Data Block Start

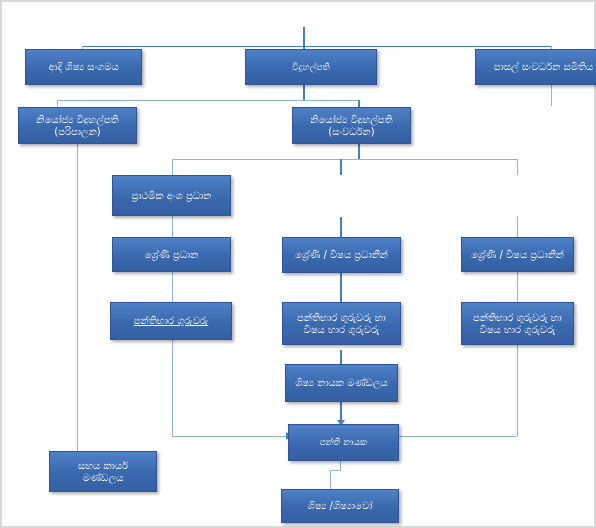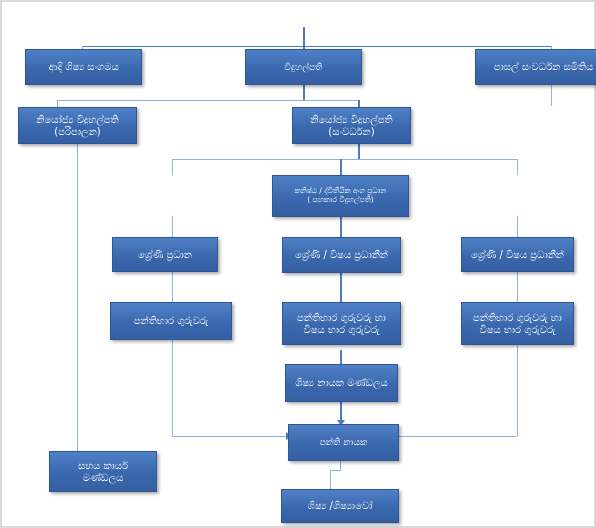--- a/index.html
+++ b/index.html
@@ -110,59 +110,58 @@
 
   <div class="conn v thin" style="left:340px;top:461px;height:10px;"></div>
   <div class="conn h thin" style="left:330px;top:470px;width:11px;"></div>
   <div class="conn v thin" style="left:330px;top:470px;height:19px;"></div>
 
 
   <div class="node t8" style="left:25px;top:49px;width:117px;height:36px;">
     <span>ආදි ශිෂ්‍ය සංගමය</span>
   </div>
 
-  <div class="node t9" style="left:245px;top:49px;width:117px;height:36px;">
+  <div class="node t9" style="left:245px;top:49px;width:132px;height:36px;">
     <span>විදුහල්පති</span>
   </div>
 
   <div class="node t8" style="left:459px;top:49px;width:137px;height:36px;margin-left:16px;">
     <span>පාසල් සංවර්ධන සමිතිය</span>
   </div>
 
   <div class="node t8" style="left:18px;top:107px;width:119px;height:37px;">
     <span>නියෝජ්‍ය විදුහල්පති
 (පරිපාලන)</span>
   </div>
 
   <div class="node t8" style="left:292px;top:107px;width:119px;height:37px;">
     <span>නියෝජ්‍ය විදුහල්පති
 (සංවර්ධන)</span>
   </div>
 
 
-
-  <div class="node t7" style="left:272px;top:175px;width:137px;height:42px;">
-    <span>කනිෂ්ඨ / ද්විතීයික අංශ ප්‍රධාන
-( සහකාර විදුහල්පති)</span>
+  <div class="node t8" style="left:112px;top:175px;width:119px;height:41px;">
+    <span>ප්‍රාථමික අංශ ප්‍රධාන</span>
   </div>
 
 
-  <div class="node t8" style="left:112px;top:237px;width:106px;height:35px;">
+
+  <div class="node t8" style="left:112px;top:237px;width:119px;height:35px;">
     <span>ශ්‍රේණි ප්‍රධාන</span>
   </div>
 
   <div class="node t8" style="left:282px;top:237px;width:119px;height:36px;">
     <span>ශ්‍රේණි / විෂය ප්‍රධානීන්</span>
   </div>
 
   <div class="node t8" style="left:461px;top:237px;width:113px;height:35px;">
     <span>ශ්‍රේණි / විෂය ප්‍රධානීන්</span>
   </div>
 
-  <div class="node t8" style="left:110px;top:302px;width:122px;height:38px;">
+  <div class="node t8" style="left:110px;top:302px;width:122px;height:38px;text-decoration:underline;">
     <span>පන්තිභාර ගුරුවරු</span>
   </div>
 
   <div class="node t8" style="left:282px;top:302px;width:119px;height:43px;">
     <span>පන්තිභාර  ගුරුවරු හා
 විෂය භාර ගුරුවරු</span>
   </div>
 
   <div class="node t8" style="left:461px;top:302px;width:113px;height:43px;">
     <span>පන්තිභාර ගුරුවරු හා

Data Block End

* Work task
Set down each of the records precisely, leaving any pictures behind.

* Result of this task
--- a/index.html
+++ b/index.html
@@ -110,59 +110,58 @@
 
   <div class="conn v thin" style="left:340px;top:461px;height:10px;"></div>
   <div class="conn h thin" style="left:330px;top:470px;width:11px;"></div>
   <div class="conn v thin" style="left:330px;top:470px;height:19px;"></div>
 
 
   <div class="node t8" style="left:25px;top:49px;width:117px;height:36px;">
     <span>ආදි ශිෂ්‍ය සංගමය</span>
   </div>
 
-  <div class="node t9" style="left:245px;top:49px;width:117px;height:36px;">
+  <div class="node t9" style="left:245px;top:49px;width:132px;height:36px;">
     <span>විදුහල්පති</span>
   </div>
 
   <div class="node t8" style="left:459px;top:49px;width:137px;height:36px;margin-left:16px;">
     <span>පාසල් සංවර්ධන සමිතිය</span>
   </div>
 
   <div class="node t8" style="left:18px;top:107px;width:119px;height:37px;">
     <span>නියෝජ්‍ය විදුහල්පති
 (පරිපාලන)</span>
   </div>
 
   <div class="node t8" style="left:292px;top:107px;width:119px;height:37px;">
     <span>නියෝජ්‍ය විදුහල්පති
 (සංවර්ධන)</span>
   </div>
 
 
-
-  <div class="node t7" style="left:272px;top:175px;width:137px;height:42px;">
-    <span>කනිෂ්ඨ / ද්විතීයික අංශ ප්‍රධාන
-( සහකාර විදුහල්පති)</span>
+  <div class="node t8" style="left:112px;top:175px;width:119px;height:41px;">
+    <span>ප්‍රාථමික අංශ ප්‍රධාන</span>
   </div>
 
 
-  <div class="node t8" style="left:112px;top:237px;width:106px;height:35px;">
+
+  <div class="node t8" style="left:112px;top:237px;width:119px;height:35px;">
     <span>ශ්‍රේණි ප්‍රධාන</span>
   </div>
 
   <div class="node t8" style="left:282px;top:237px;width:119px;height:36px;">
     <span>ශ්‍රේණි / විෂය ප්‍රධානීන්</span>
   </div>
 
   <div class="node t8" style="left:461px;top:237px;width:113px;height:35px;">
     <span>ශ්‍රේණි / විෂය ප්‍රධානීන්</span>
   </div>
 
-  <div class="node t8" style="left:110px;top:302px;width:122px;height:38px;">
+  <div class="node t8" style="left:110px;top:302px;width:122px;height:38px;text-decoration:underline;">
     <span>පන්තිභාර ගුරුවරු</span>
   </div>
 
   <div class="node t8" style="left:282px;top:302px;width:119px;height:43px;">
     <span>පන්තිභාර  ගුරුවරු හා
 විෂය භාර ගුරුවරු</span>
   </div>
 
   <div class="node t8" style="left:461px;top:302px;width:113px;height:43px;">
     <span>පන්තිභාර ගුරුවරු හා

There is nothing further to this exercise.